Prompt> In the listing below, how many lines contain the word "color"? Answer with the number alone.

Material provided>
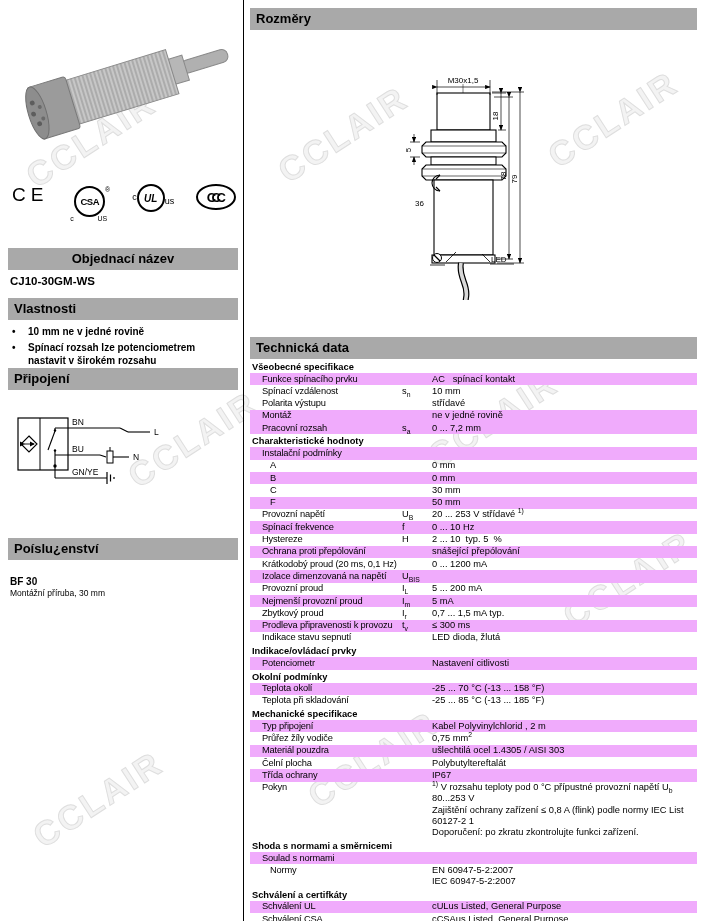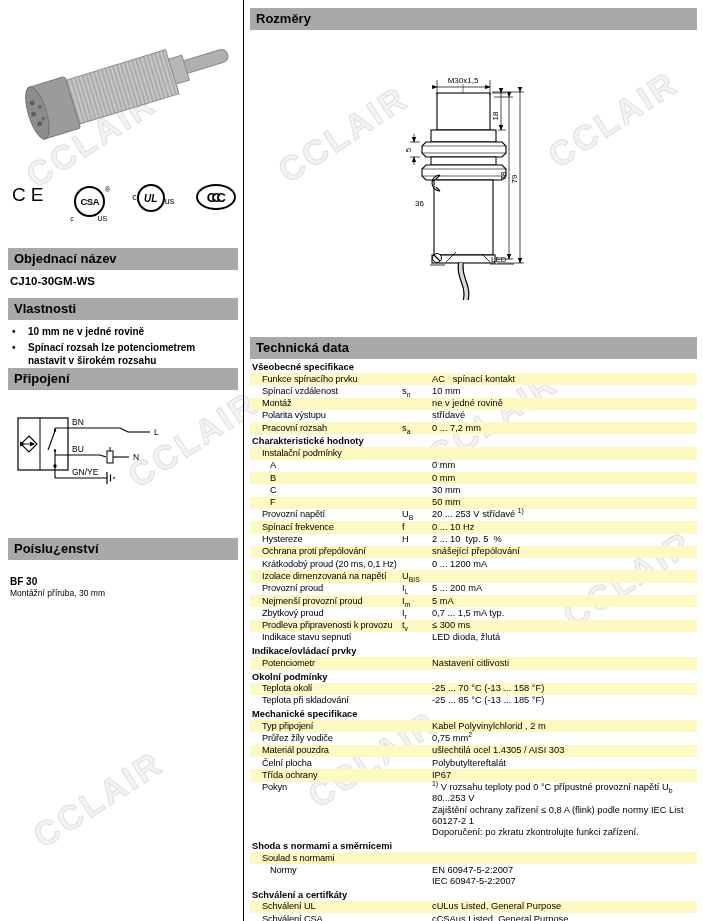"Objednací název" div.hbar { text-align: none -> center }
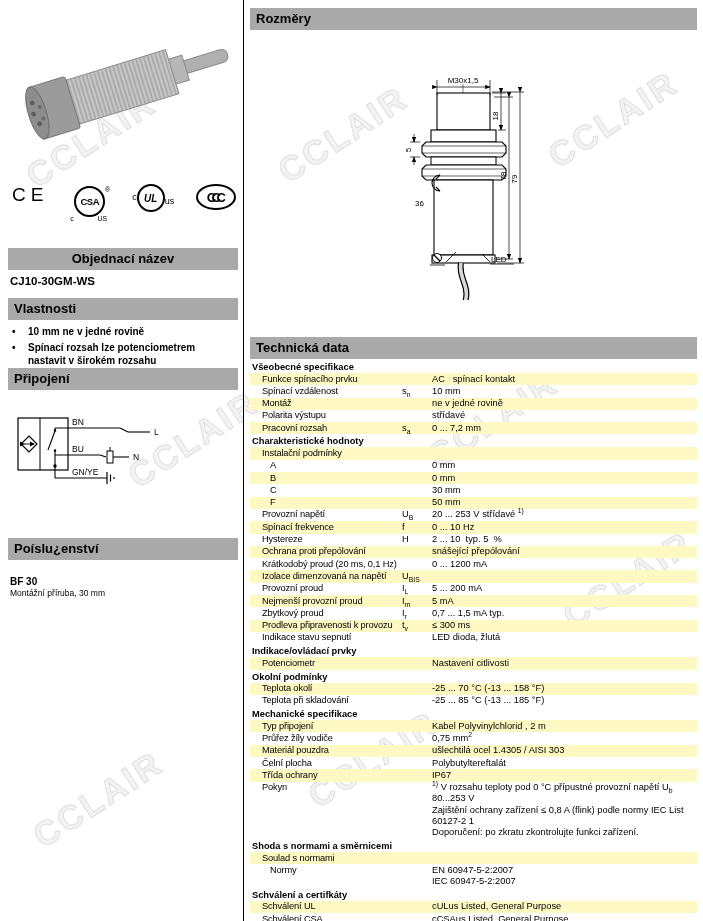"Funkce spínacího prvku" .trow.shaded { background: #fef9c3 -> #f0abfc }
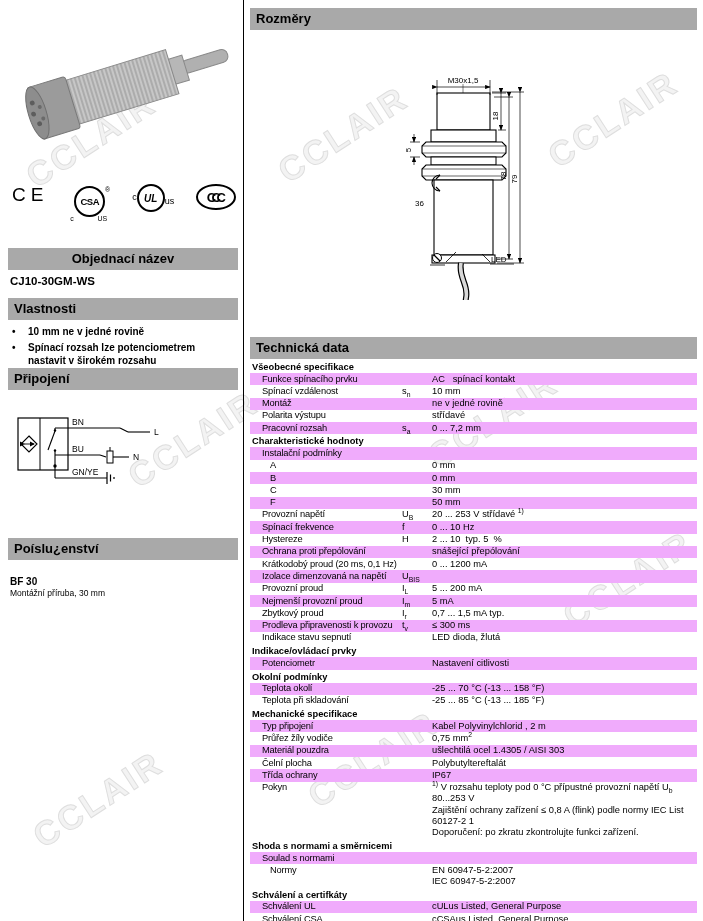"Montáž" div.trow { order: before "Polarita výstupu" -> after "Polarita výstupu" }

==

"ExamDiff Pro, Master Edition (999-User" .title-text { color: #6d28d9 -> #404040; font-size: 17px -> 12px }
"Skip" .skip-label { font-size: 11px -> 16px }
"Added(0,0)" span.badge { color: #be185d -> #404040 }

Solution to this problem> 2